● The data:
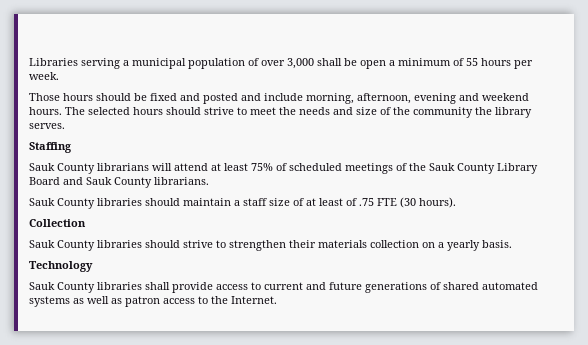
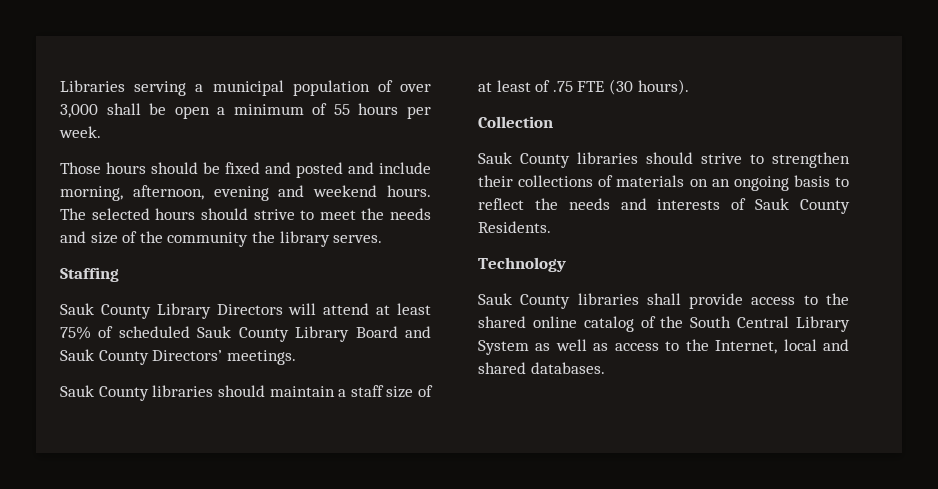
- Sauk County librarians will attend at least 75% of scheduled meetings of the Sauk County Library Board and Sauk County librarians.
+ Sauk County Library Directors will attend at least 75% of scheduled Sauk County Library Board and Sauk County Directors’ meetings.
- Sauk County libraries should strive to strengthen their materials collection on a yearly basis.
+ Sauk County libraries should strive to strengthen their collections of materials on an ongoing basis to reflect the needs and interests of Sauk County Residents.
- Sauk County libraries shall provide access to current and future generations of shared automated systems as well as patron access to the Internet.
+ Sauk County libraries shall provide access to the shared online catalog of the South Central Library System as well as access to the Internet, local and shared databases.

● Exercise prompt: Copy each line of the records that contains the word "shall".

● Answer box:
- Sauk County libraries shall provide access to current and future generations of shared automated systems as well as patron access to the Internet.
+ Sauk County libraries shall provide access to the shared online catalog of the South Central Library System as well as access to the Internet, local and shared databases.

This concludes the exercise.